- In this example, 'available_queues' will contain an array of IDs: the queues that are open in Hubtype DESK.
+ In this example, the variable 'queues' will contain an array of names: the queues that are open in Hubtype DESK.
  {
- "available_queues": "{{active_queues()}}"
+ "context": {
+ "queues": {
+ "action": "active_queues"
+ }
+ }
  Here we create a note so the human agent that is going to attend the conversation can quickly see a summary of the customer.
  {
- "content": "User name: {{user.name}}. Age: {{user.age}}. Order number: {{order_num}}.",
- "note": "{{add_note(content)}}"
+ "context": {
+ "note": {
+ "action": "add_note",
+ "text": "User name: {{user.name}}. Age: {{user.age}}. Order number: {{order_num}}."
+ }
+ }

○ ○ ○ ○ ○ ○ ○

== What to produce ==
All of the data above needs to be set down again exactly. Include every line.

== Task output ==
- In this example, 'available_queues' will contain an array of IDs: the queues that are open in Hubtype DESK.
+ In this example, the variable 'queues' will contain an array of names: the queues that are open in Hubtype DESK.
  {
- "available_queues": "{{active_queues()}}"
+ "context": {
+ "queues": {
+ "action": "active_queues"
+ }
+ }
  Here we create a note so the human agent that is going to attend the conversation can quickly see a summary of the customer.
  {
- "content": "User name: {{user.name}}. Age: {{user.age}}. Order number: {{order_num}}.",
- "note": "{{add_note(content)}}"
+ "context": {
+ "note": {
+ "action": "add_note",
+ "text": "User name: {{user.name}}. Age: {{user.age}}. Order number: {{order_num}}."
+ }
+ }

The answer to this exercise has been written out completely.